The man trembled slightly. He looked unsure as to whether he should make a move for the door or lift his arms up to shield himself.

‘Still playing dumb, yes? Ok, then let me spell it out for you.’ The doctor stood up. ‘Mr John Jekyll you say, yes? Well Mr Jekyll, I’m Dr Thomas Hyde. So, Mr Jekyll, why don’t you say hello to Dr Hyde? Hmm?’

‘Oh…I…never…’ the patient stammered slightly.

‘Which one was it eh? Catriona? Yes, it’ll be that Catriona, she’s always pulling stunts like this. No, Wendy. It was Wendy wasn’t it? The bloody cheeky bisom should stick to trying to do her job, that’s what she should bloody well do. Don’t you think! Well, no, you wouldn’t. What would you know. Hmm? Ok, well, yes. Laughs and japes and all sorts of larks. Ok, ok. Bloody juveniles!’

‘Wait, so you’re actually called Dr Hyde?’ a flicker of light (something approaching humour) started to appear in the patient’s face. ‘And I’m obviously Mr Jek…’

‘Yes, yes, ok, Hyde and Jekyll. Jekyll and Hyde. Hilarious. Ok. For god’s sake. It’s done with ok. It’s done.’
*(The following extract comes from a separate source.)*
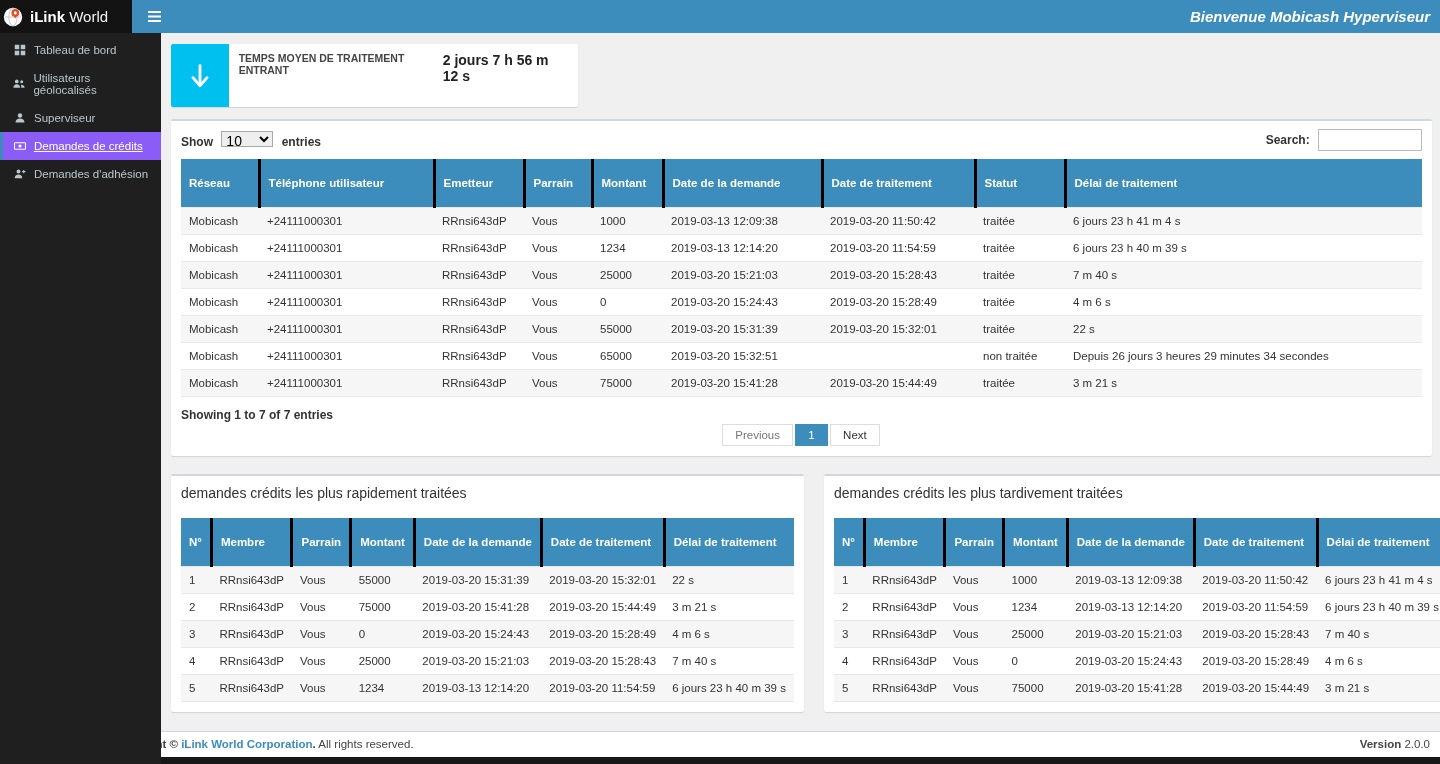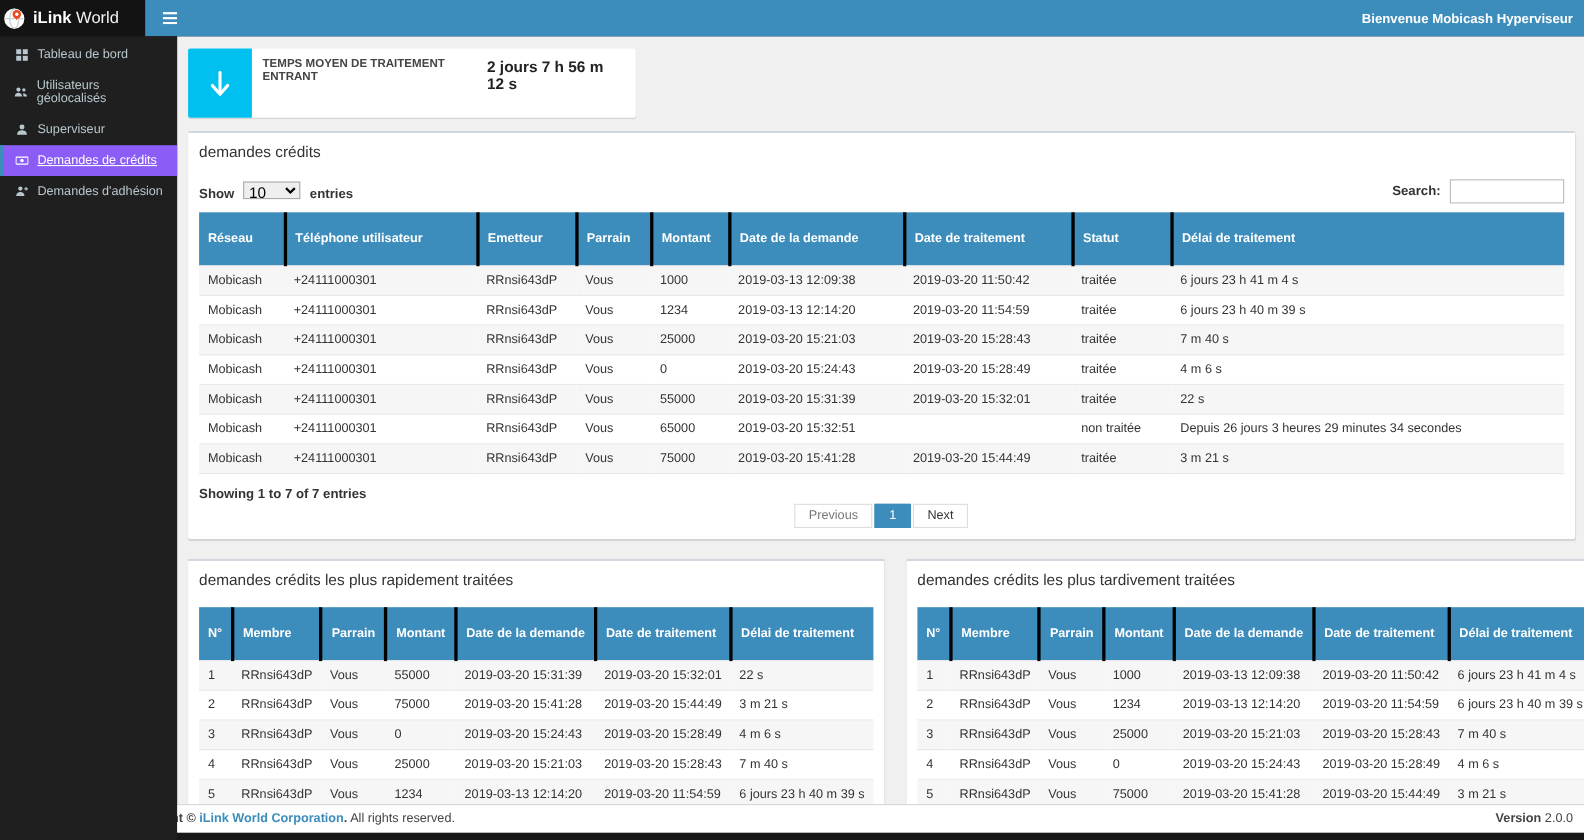"Bienvenue Mobicash Hyperviseur" .welcome { font-size: 12px -> 15px; font-style: none -> italic }
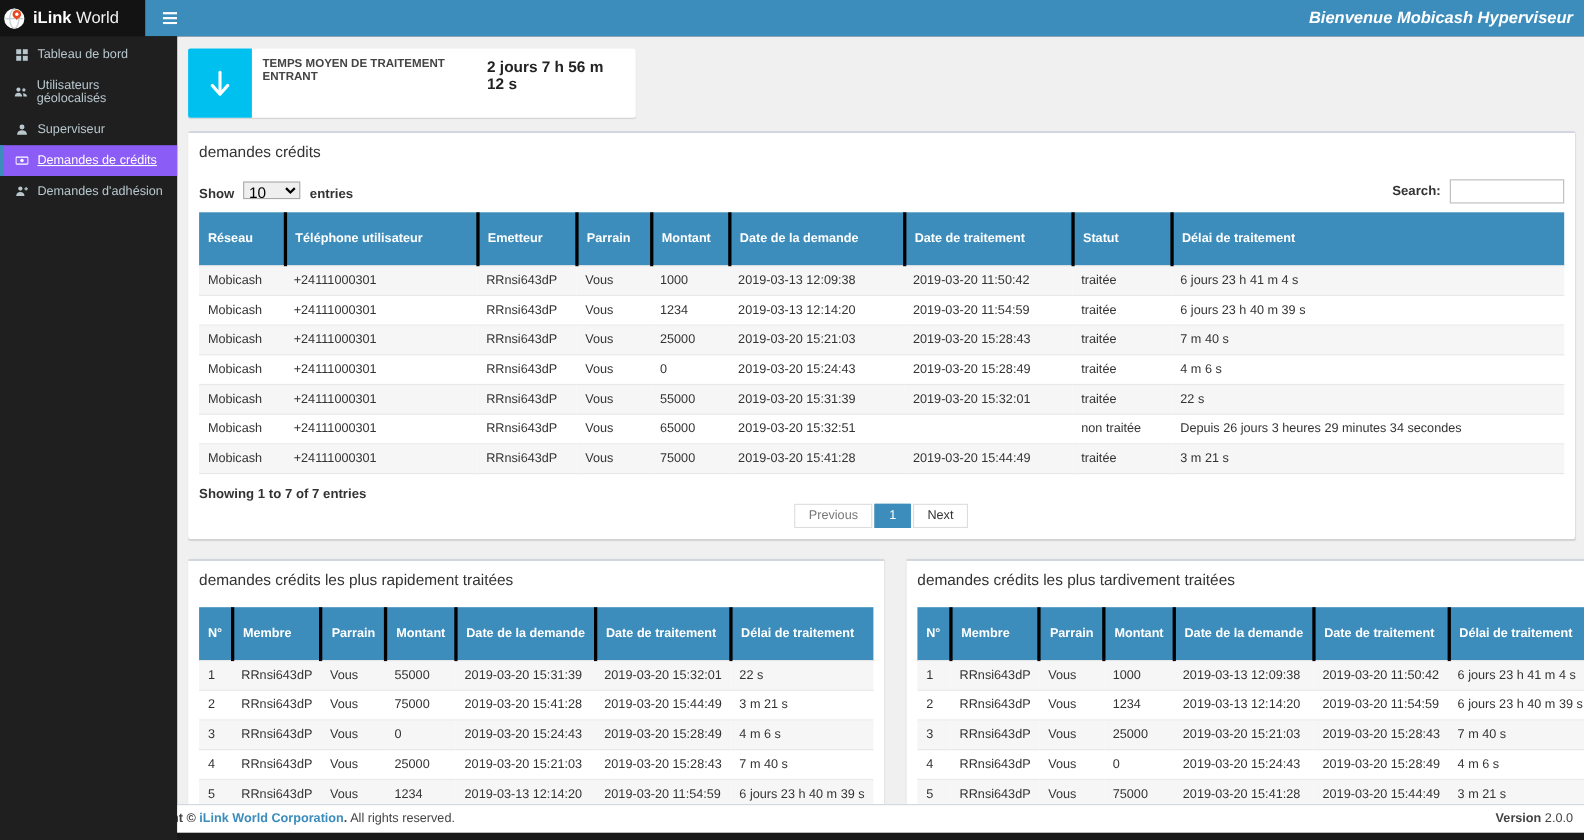"demandes crédits" div.box-header { html: <div> <h3>demandes crédits</h3> </div> -> none }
The man tightened up again. The humour gone from his features. He coughed. A rough, phlegmy cough. It seemed to bring the two of them back to the matter at hand.
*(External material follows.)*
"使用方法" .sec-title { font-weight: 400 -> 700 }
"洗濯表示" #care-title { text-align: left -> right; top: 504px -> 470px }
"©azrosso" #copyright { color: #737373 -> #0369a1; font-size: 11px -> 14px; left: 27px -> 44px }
‘Right, well then’ said Dr Hyde, ‘what DOES seem to be the trouble in any case Mr Jek…’ he let out an exasperated sigh, ‘…Mr Jekyll…’ the words seem to catch in his throat as he forced them out.
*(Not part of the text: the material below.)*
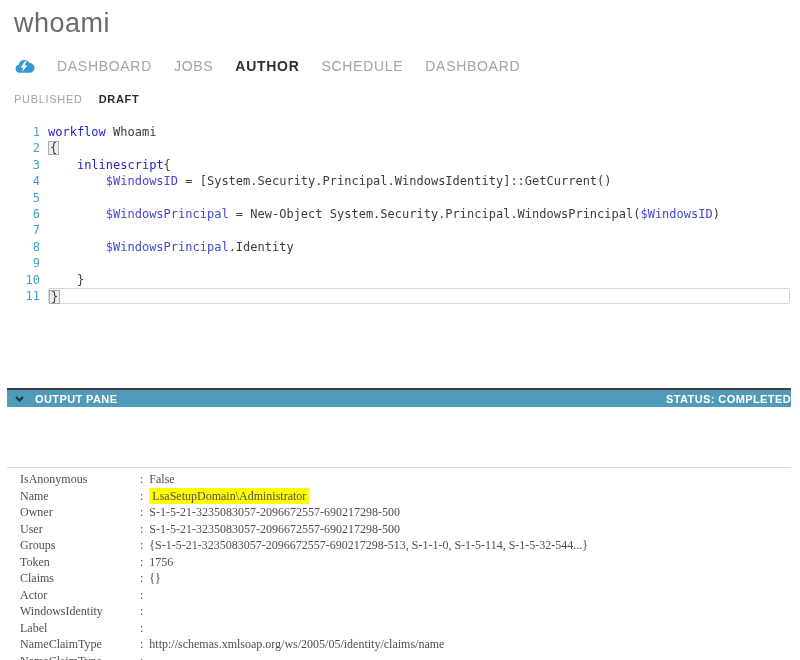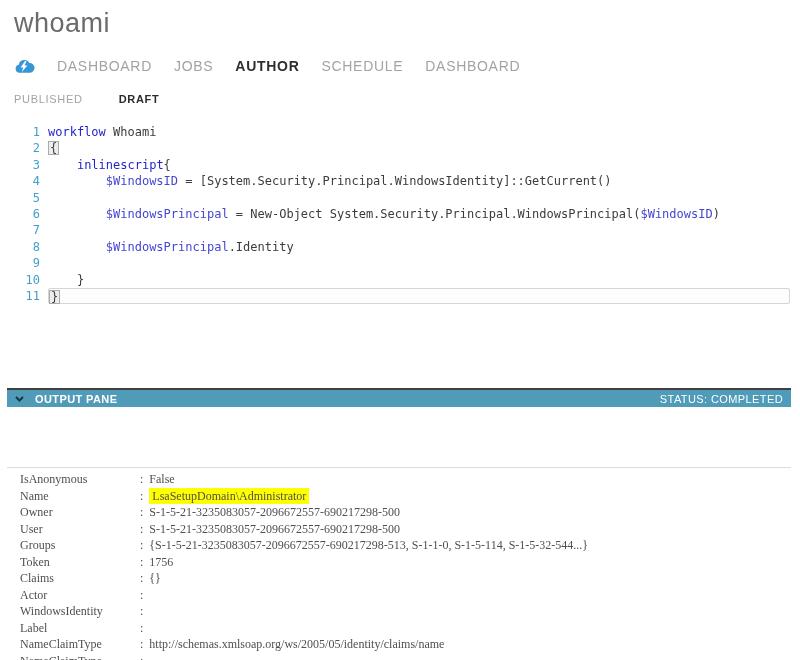"PUBLISHED" .subtabs { gap: 36px -> 16px }
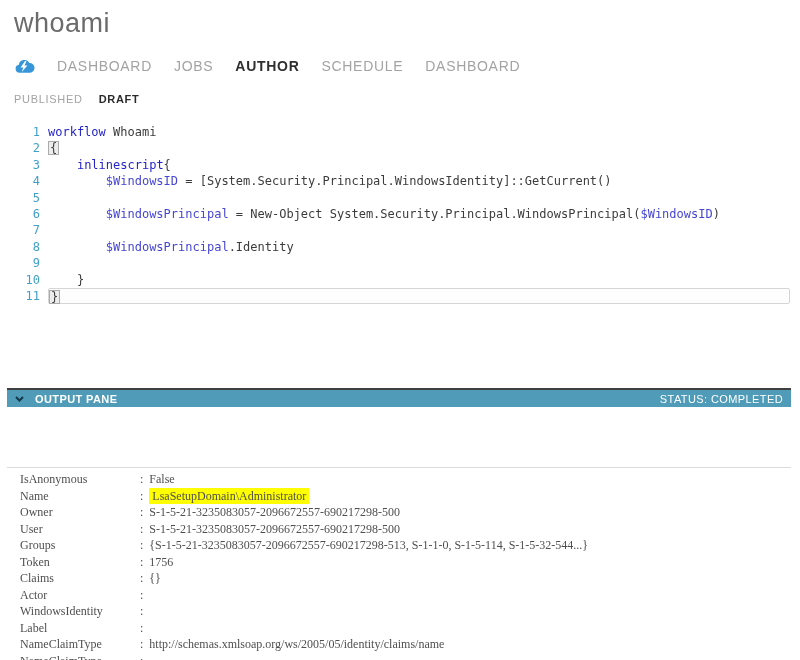"STATUS: COMPLETED" .oh-status { font-weight: normal -> bold; margin-right: 8px -> none }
‘Well it’s…you see the thing is…’ his gaze switched over to the other side of the room. ‘That’s quite a nice cabinet you’ve got there. Old is it?’

‘What? What?’ the doctor narrowed his eyes, draped in incredulity, and swung his gaze towards the cabinet. ‘What? Yes. Old. Yes. A Brodie, dates back to the 18th Century in fact, it was…’ What am I regaling this imbecile with historical tales for, he thought. ‘Yes, it’s old.’ He turned back. The man shifted in his chair, only slightly. As if he was correcting himself.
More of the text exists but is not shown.